From: NeilBrown <neilb@suse.de>
To: Lars Ellenberg <lars.ellenberg@linbit.com>, Jens Axboe <axboe@kernel.dk>
Cc: Chris Mason <clm@fb.com>, Josef Bacik <jbacik@fb.com>,
	David Sterba <dsterba@suse.com>,
	linux-raid@vger.kernel.org, linux-kernel@vger.kernel.org,
	linux-btrfs@vger.kernel.org
Cc: Shaohua Li <shli@kernel.org>
Subject: Re: [PATCH] [RFC] fix potential access after free: return value of blk_check_plugged() must be used schedule() safe
Date: Wed, 06 Apr 2016 08:49:46 +1000	[thread overview]
Message-ID: <877fgbpt6d.fsf@notabene.neil.brown.name> (raw)
In-Reply-To: <20160405133657.GA3078@soda.linbit>

[-- Attachment #1: Type: text/plain, Size: 7176 bytes --]

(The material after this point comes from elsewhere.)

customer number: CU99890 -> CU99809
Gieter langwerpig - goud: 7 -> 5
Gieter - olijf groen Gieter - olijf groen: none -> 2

On Tue, Apr 05 2016, Lars Ellenberg wrote:

> blk_check_plugged() will return a pointer
> to an object linked on current->plug->cb_list.
>
> That list may "at any time" be implicitly cleared by
> blk_flush_plug_list()
>  flush_plug_callbacks()
> either as a result of blk_finish_plug(),
> or implicitly by schedule() [and maybe other implicit mechanisms?]

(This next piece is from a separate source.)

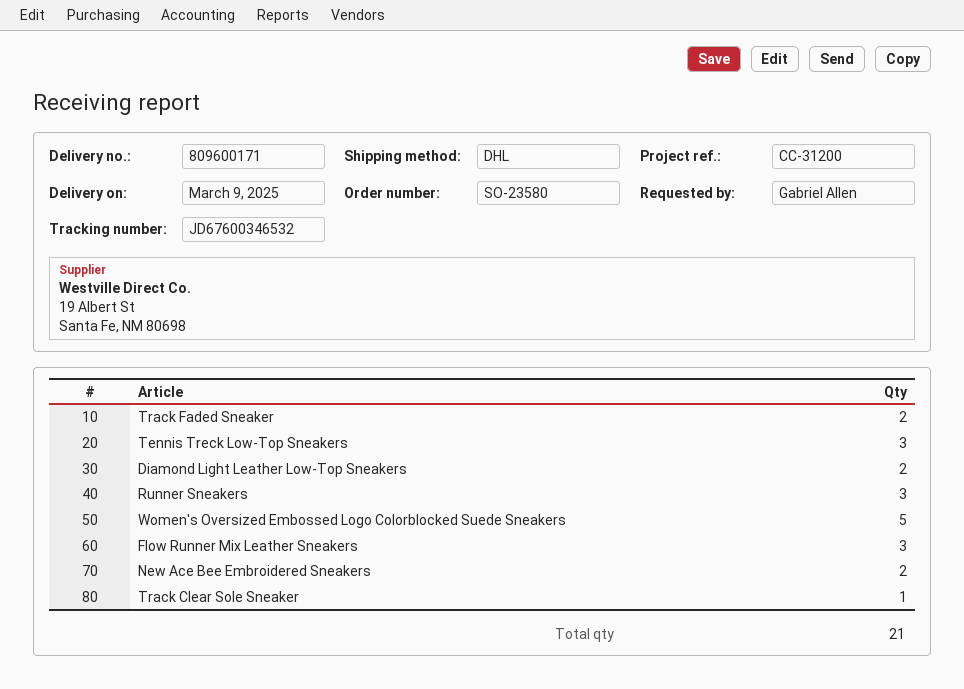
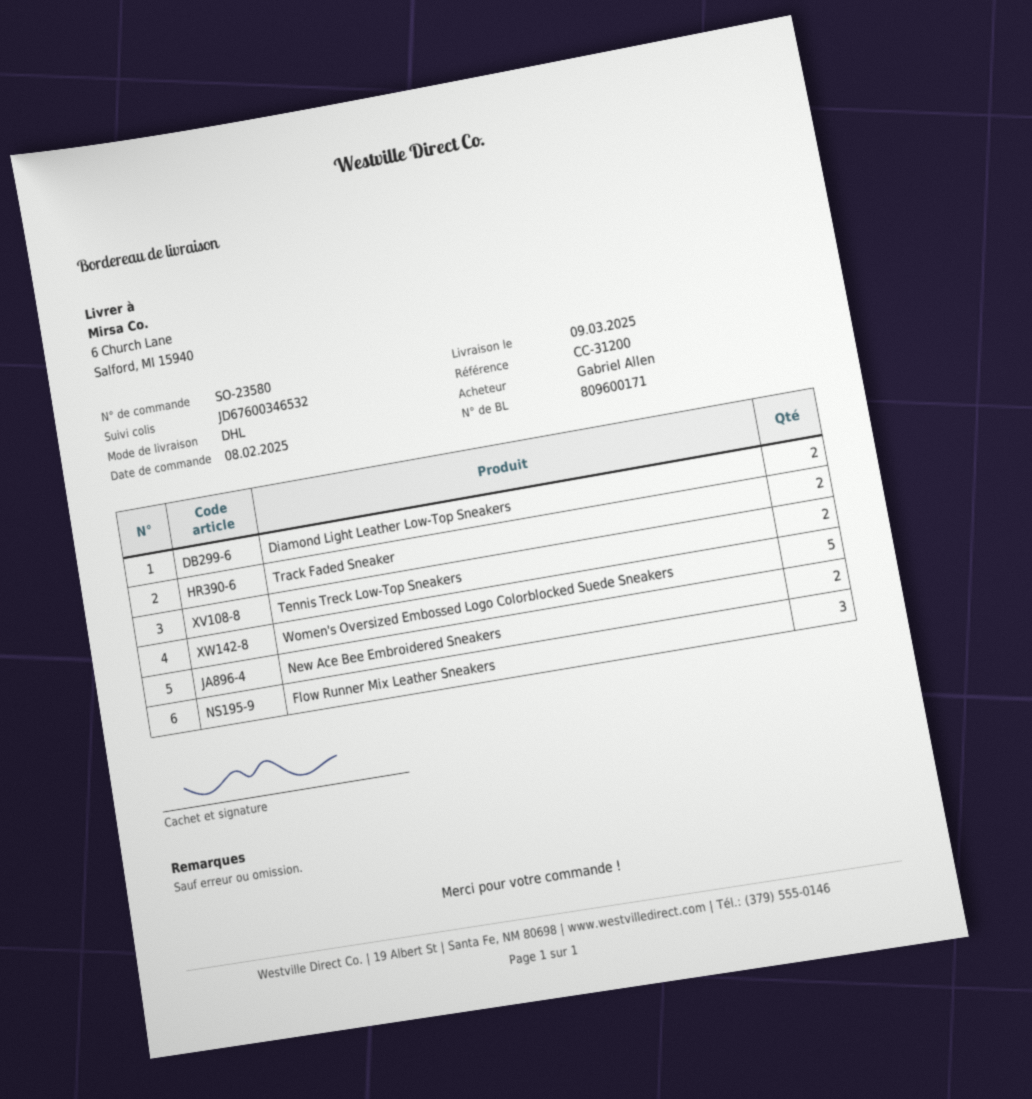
Tennis Treck Low-Top Sneakers: 3 -> 2
Runner Sneakers: 3 -> none
Track Clear Sole Sneaker: 1 -> none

I think the only risk here is preemption, so
  preempt_disable() / preempt_enable()
or as you say a spinlock, is sufficient protection.
I would suggest preempt_{dis,en}able for the raid5 code.
Maybe for raid1/raid10 too just for consistency.

>
> If there is no protection against an implicit unplug
> between the call to blk_check_plug() and using its return value,
> that implicit unplug may have already happened,
> even before the plug is actually initialized or populated,
> and we may be using a pointer to already free()d data.
>
> I suggest that both raid1 and raid10 can easily be fixed
> by moving the call to blk_check_plugged() inside the spinlock.
>
> For md/raid5 and btrfs/raid56,
> I'm unsure how (if) this needs to be fixed.
>
> The other current in-tree users of blk_check_plugged()
> are mm_check_plugged(), and mddev_check_plugged().
>
> mm_check_plugged() is already used safely inside a spinlock.
>
> with mddev_check_plugged() I'm unsure, at least on a preempt kernel.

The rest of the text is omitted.